Anyway, audiences have been divided since its announcement. In one sense, everyone is excited to see their favorite cartoon character again after such a long time. Combining these franchises seems like the perfect crossover. Other people, however, were skeptical since Scooby-Doo direct-to-video films had received mixed reviews. In addition, Courage creator John R. Dilworth was not involved, which made fans even more worried. This was originally going to be an episode of Scooby-Doo and Guess Who? Even though I'm in the middle, I'm thrilled nonetheless. Technically, this wasn't the first time these two dogs met. There were promos and commercials where both Scooby and Courage interact. However, that was basically for promotional reasons. Now that this crossover finally came outta nowhere, how does it hold up?
When a swarm of mutated bugs invades Nowhere, Kansas, Scooby (voiced by Frank Welker) and the gang team up with Courage (voiced by Marty Grabstein) to solve the mystery.
A Decent and Faithful Supernatural Mystery
The concept alone intrigued the public, but my biggest surprise was that this movie was written by Michael Ryan. For those of you who don't know, Michael Ryan wrote episodes for Johnny Bravo and Cow & Chicken. In fact, he wrote the episode "Bravo Dooby Doo," where Johnny Bravo met Scooby and the gang. To this day, it remains one of my favorite and funniest episodes. Ultimately, even if John Dilworth wasn't involved, this movie succeeded and both franchises-for the most part-were respected.
The mystery and world-building are the best components of the story. Usually Scooby-Doo is aimed at younger audiences, so it uses problem-solving solutions which are easy to understand. However, when you mix the real supernatural elements of Courage the Cowardly Dog, the setting of Nowhere, Kansas alone becomes an ingenious setup for the gang to investigate. Of course, there have been Scooby-Doo movies with real monsters in either a serious or humorous way. In this case, the pieces that make this mystery stand-out are the build-up and the history of Nowhere itself. Not to say that the clues are complicated or anything, it plays with expectations and would leave you guessing who’s behind all this till you are surprised at the end. The movie is also character-driven where the characters interact and work naturally with each other. Sure, there are a couple of arcs that are a bit predictable, but everything else makes up for it.

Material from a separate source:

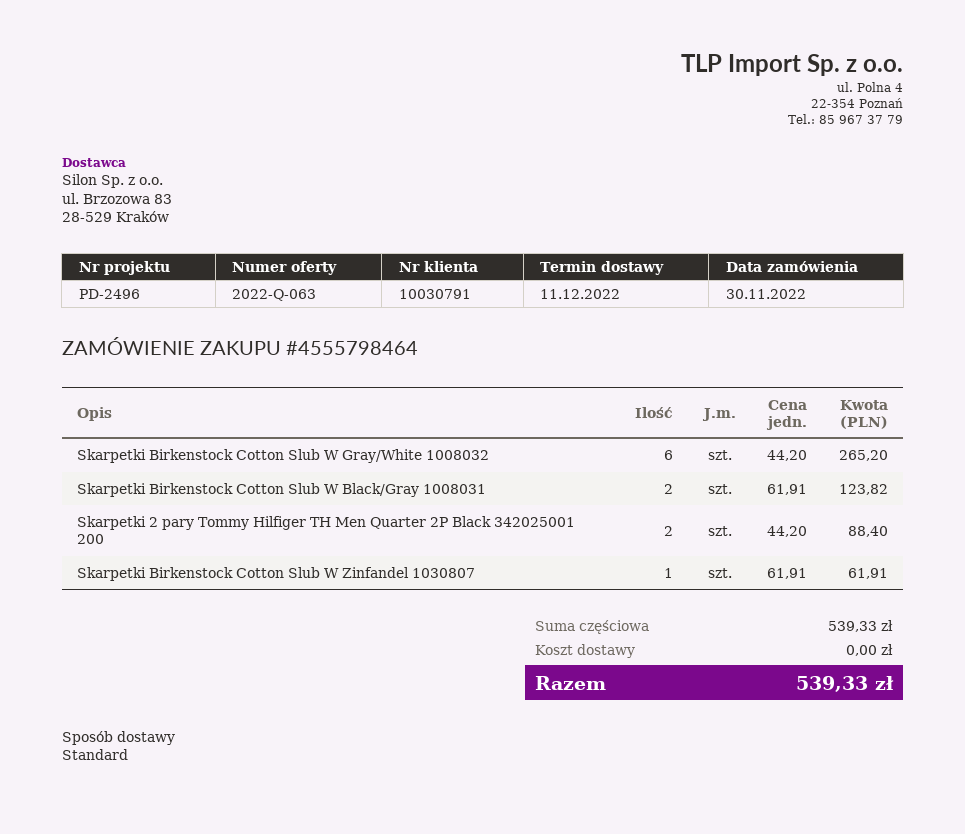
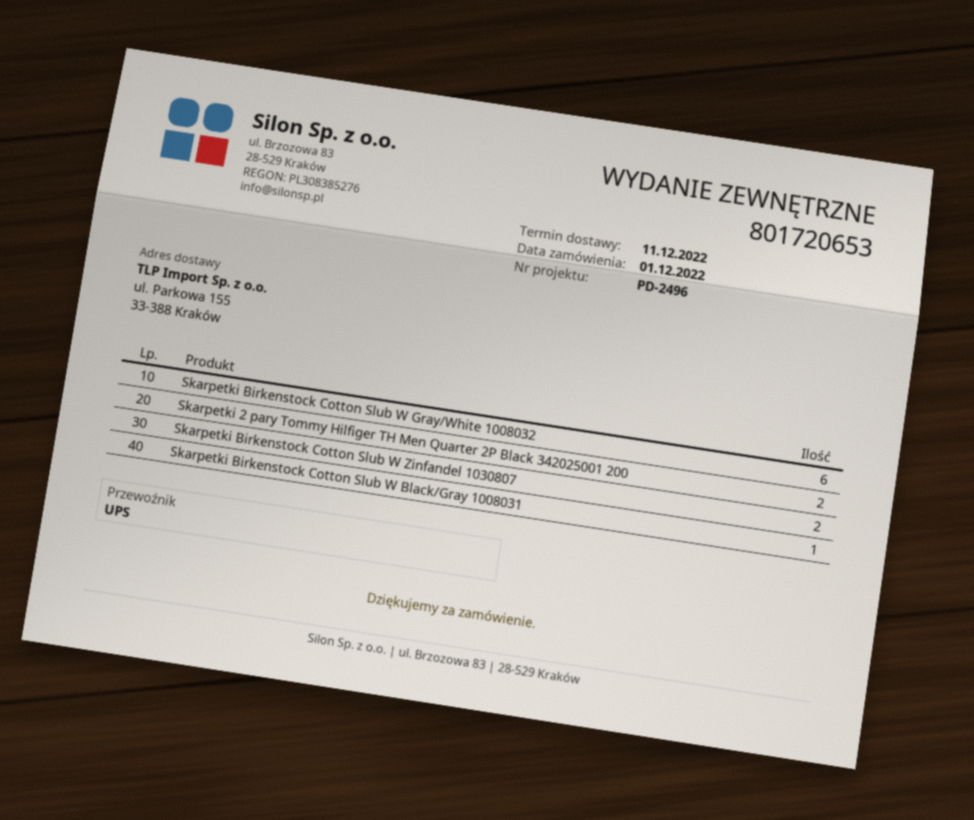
order date: 2022-11-30 -> 2022-12-01
shipping method: standard -> UPS
Skarpetki Birkenstock Cotton Slub W Black/Gray 1008031: 2 -> 1
Skarpetki Birkenstock Cotton Slub W Zinfandel 1030807: 1 -> 2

As a Scooby-Doo movie, it follows the lighthearted tone and gags that fans would expect. At the same time, the movie also pokes fun at them, especially at the beginning and end. This may sound controversial, but the movie felt more like a standalone Courage movie than a Scooby-Doo movie. To be clear: I am not saying that including Scooby-Doo wasn’t a bad idea. It felt satisfying that there was effort and consideration put into Courage without Dilworth’s input. The noteworthy moments are the countless references and Easter Eggs that will trigger a nostalgic feeling. Even the characters retain their personalities from the source material. As an aspiring artist, I’d appreciate projects like these. Even with that love, this movie still reminds us that is still a Scooby-Doo movie and the climax manages to keep both franchises in balance without overdoing it.
At times, the movie would lighten the mood with some comedy. Comparing to “Bravo Dooby Doo," the humor is more hit-and-miss. Most of the jokes hit, especially with some legit funny lines. There are also recurring gags that I honestly wished there was a bit more polish. One scene, which I will not discuss, will make audiences either laugh or roll their eyes. Then again, what do you expect out of a crossover like this? It is most likely due to the tamed tone since these types of movies are aimed at children. Then again, it is just a nitpick.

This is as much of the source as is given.